• **WHAT YOU WILL DO**: If a line in the material below has the string "active", copy it out.

• **INPUT DATA**:
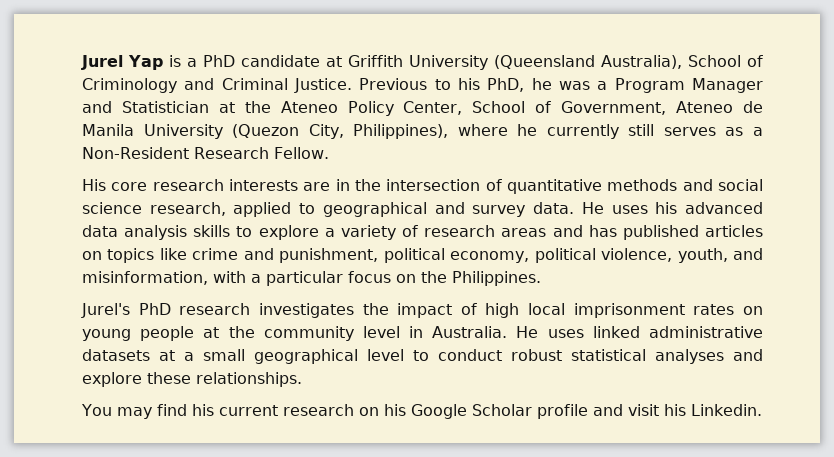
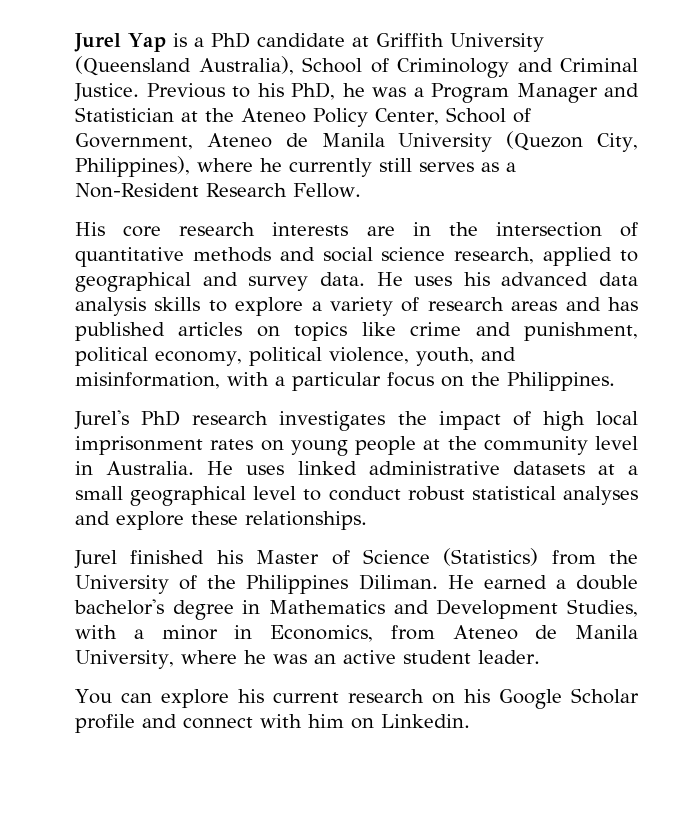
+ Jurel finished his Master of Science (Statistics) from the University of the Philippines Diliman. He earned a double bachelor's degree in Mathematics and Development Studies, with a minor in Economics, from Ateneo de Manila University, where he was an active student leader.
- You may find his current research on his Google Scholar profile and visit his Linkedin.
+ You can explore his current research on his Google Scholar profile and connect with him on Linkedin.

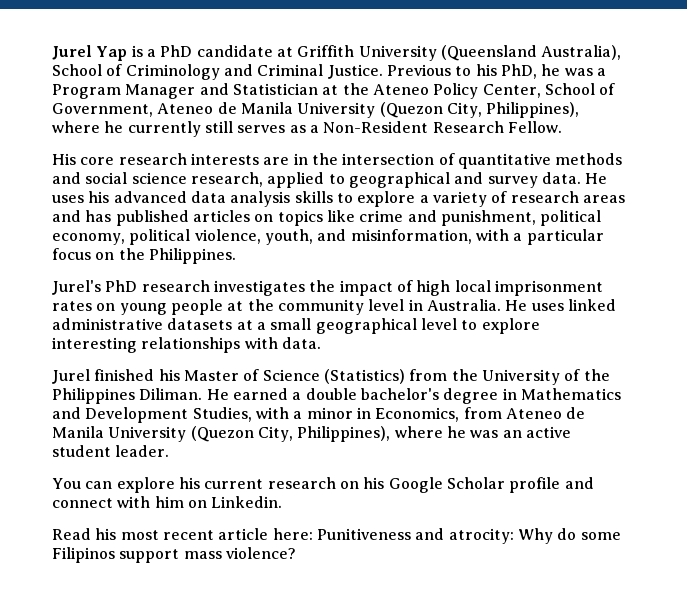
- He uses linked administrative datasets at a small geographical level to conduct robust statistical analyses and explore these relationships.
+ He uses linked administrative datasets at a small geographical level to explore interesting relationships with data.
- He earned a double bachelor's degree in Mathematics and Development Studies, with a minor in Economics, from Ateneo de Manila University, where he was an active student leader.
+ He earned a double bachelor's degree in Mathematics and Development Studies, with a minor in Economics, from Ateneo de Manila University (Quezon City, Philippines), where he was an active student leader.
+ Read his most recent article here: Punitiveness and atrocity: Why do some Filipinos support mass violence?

--

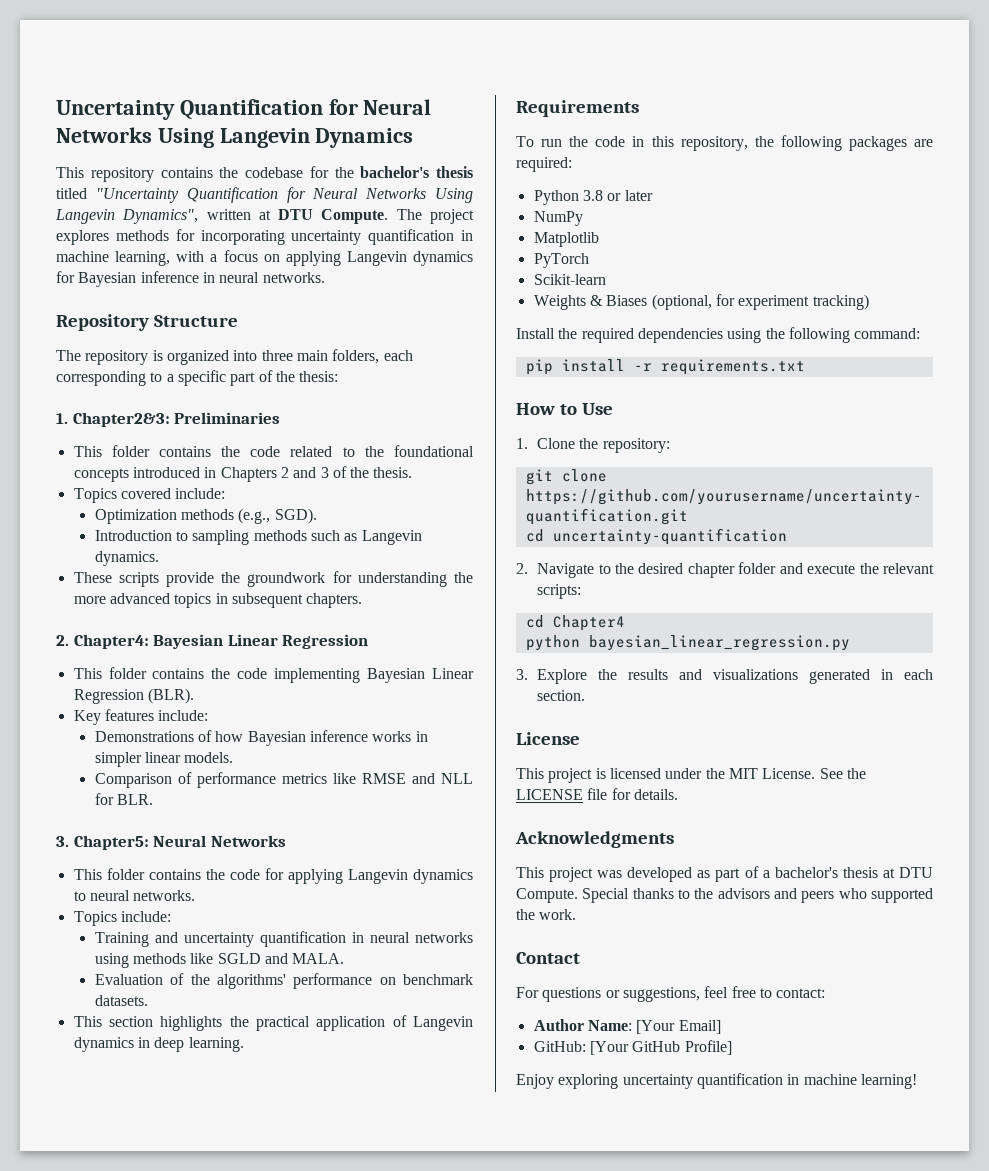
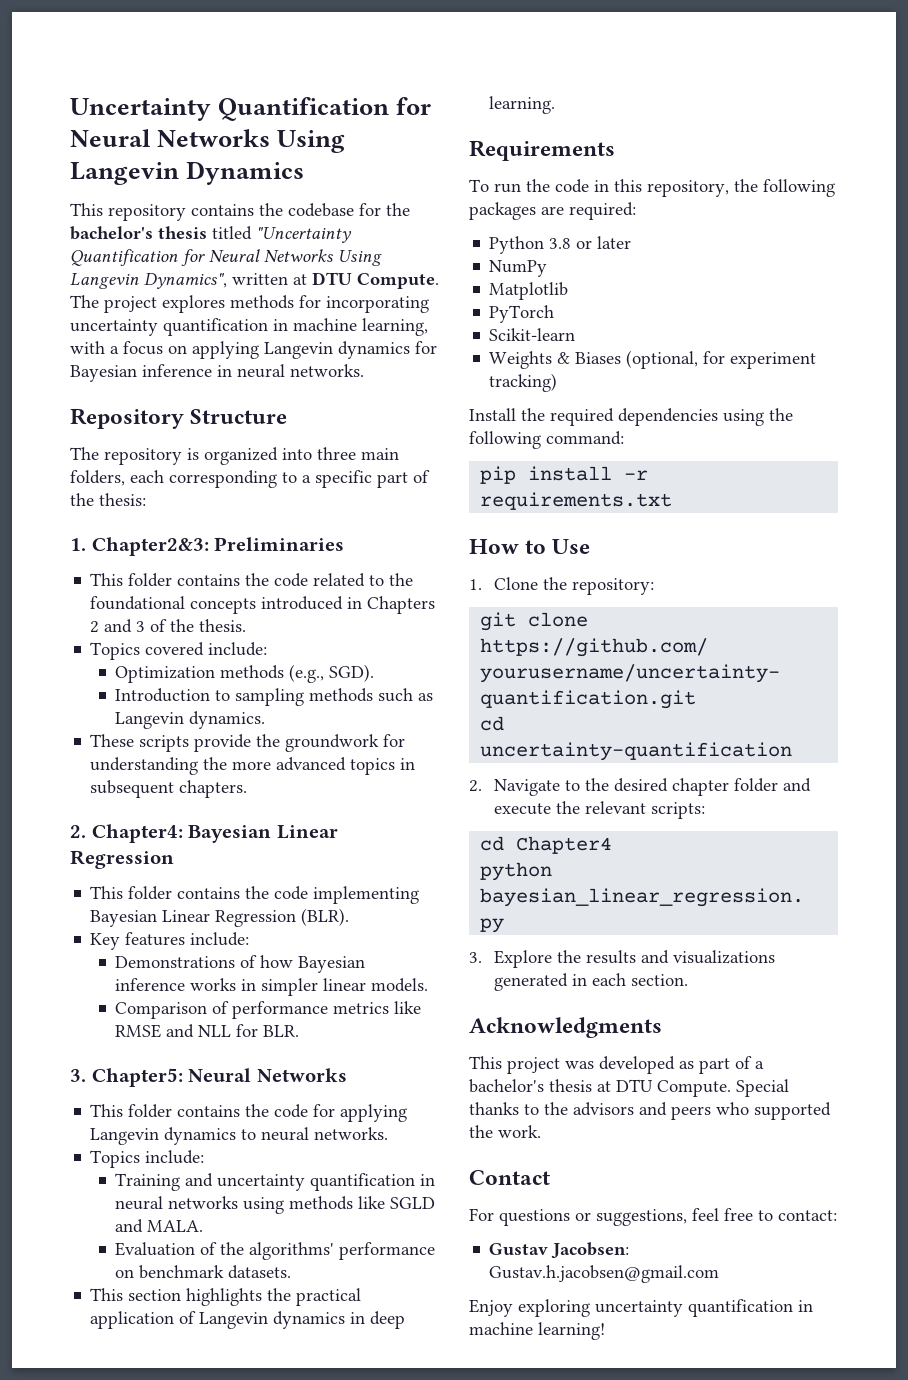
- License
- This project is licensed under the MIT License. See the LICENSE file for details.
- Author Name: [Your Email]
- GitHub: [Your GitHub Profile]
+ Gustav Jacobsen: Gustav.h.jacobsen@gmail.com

• **ANSWER TO THE EXERCISE**:
+ Jurel finished his Master of Science (Statistics) from the University of the Philippines Diliman. He earned a double bachelor's degree in Mathematics and Development Studies, with a minor in Economics, from Ateneo de Manila University, where he was an active student leader.
- He earned a double bachelor's degree in Mathematics and Development Studies, with a minor in Economics, from Ateneo de Manila University, where he was an active student leader.
+ He earned a double bachelor's degree in Mathematics and Development Studies, with a minor in Economics, from Ateneo de Manila University (Quezon City, Philippines), where he was an active student leader.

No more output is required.